I don't think you need to rush to the doctor's office this week to work out a plan. Even if you have incredibly aggressive cancer that has become completely resistant to your current treatment, it will probably take months to reach any reasonable growth threshold a doctor would recommend for changing treatments.
The plan doesn't have to be rigid. You and the doc may change your minds. There may be new findings about prostate cancer or new drugs or whatever that would cause you and the doctor to think differently. But having a plan means that you're still in control and know the path forward. It removes some of the critical uncertainties.
In the meantime, I think there's still a decent chance that the .008 reading was a fluke and that your next reading will be lower again. But even if it's not, I think there's really nothing to do until after your PSA has been clearly established as going up. You can ask your doc about it, but I suspect that almost all doctors would say it's a mistake to change treatments because of a change in PSA of 0.005 ng/dl.
Also in the meantime, don't forget to live your life. After all, living our lives is not all about being frightened of dying. We all knew we would die someday long before we were ten years old. It was scary, and it's still scary, especially when can see the end more clearly than we could then. But I really hate the idea of giving up my life now because I know I'll have to give it up later. What can be more self-defeating than that?

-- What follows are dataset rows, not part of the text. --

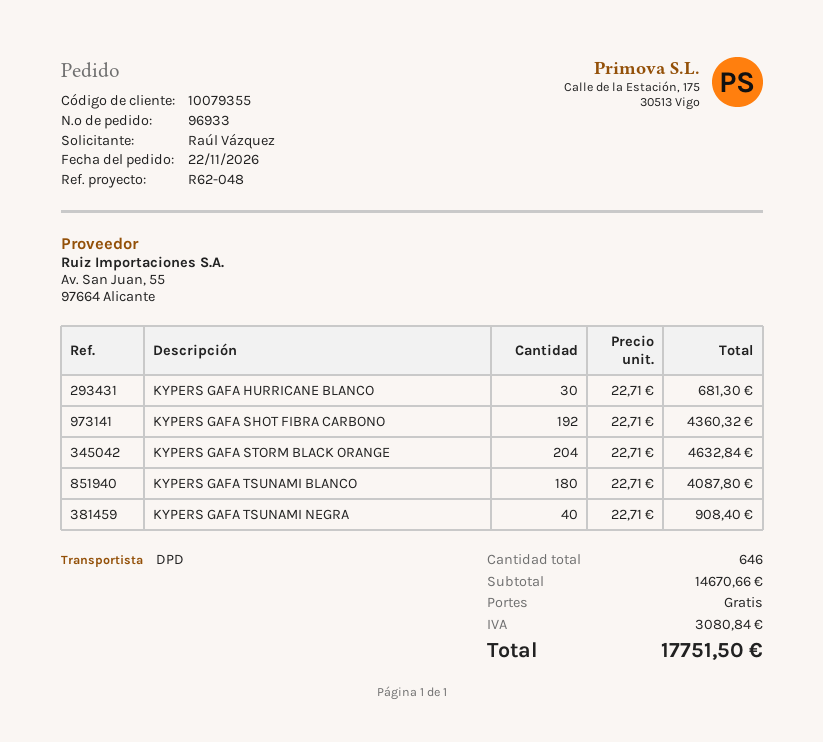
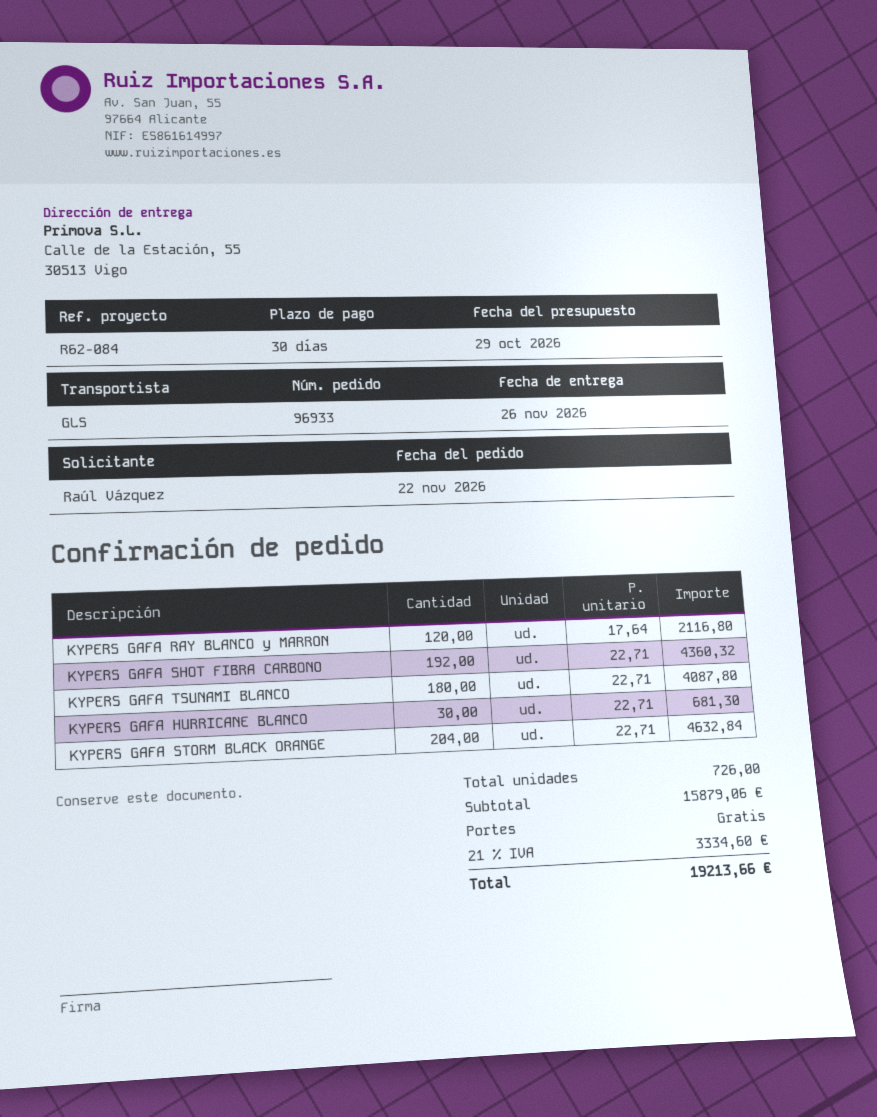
reference: R62-048 -> R62-084
shipping method: DPD -> GLS
KYPERS GAFA TSUNAMI NEGRA: 40 x 22.71 = 908.40 -> none
KYPERS GAFA RAY BLANCO y MARRON: none -> 120 x 17.64 = 2116.80
total quantity: 646 -> 726
subtotal: 14670.66 -> 15879.06
tax: 3080.84 -> 3334.60
total: 17751.50 -> 19213.66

I don't do regular exercises but I walk almost everyday about 10km.I had 15km jogging 2 consecutive days for the first time just a long distance. Since I have osteoarthritis all over my bones which sometimes messes with my PC imaging, I was having pain everywhere aftermath.Then the next day I had my blood drawn.

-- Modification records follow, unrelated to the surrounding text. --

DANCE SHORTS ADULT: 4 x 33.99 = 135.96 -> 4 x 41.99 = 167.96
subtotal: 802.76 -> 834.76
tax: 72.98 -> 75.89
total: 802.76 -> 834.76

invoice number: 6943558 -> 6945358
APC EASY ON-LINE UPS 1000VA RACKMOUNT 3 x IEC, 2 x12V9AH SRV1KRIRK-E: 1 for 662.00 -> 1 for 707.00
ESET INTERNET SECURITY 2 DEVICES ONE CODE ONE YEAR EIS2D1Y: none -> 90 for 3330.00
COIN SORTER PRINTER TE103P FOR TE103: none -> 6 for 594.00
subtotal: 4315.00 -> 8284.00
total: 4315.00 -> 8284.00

What I knew is that exercise doesn't affect PSA if you have no prostate! But...
Yes,my cancer is considered aggressive because at a PSA of 0.7 (g7) they found 2 bone mets on PSMA PET but after less than 4 weeks of ADT my PSA was <0.003.then after another 5 weeks 0.008 rising!?
I would like to know if anyone in this forum had such short time effective ADT.
I never let my PSA go beyond 1ng/ml since my surgery 7 yes ago.
I'm not sure about the idea that no prostate means no effect of exercise. You've still got prostate cells even if they are tumor cells and even if they're scattered around and outside the prostate bed and in distant metastases.
It's believed that inflammation is a significant factor in prostate cancer and we know it causes a rise in PSA among prostatitis (inflammation of the prostate) patients who don't have cancer. We also know that inflammation is accompanied by an increase in inflammatory chemicals (e.g., prostaglandin) in the blood. We also know that arthritis causes chronic inflammation that presumably gets worse after exercise puts a strain on it, and we even know that you have bone mets which might even be near targets (arthritic bones) that are attracting inflammatory chemicals. So (and I admit that I'm speculating based on something not too far from total ignorance here) it seems at least plausible to me that your exercise caused your PSA to rise by 5 or 6 trillionths of a nanogram per 100 grams of blood.
Looking at your last sentence of the above reply, I see that you do have a plan for handling the disease and that it's been working for you.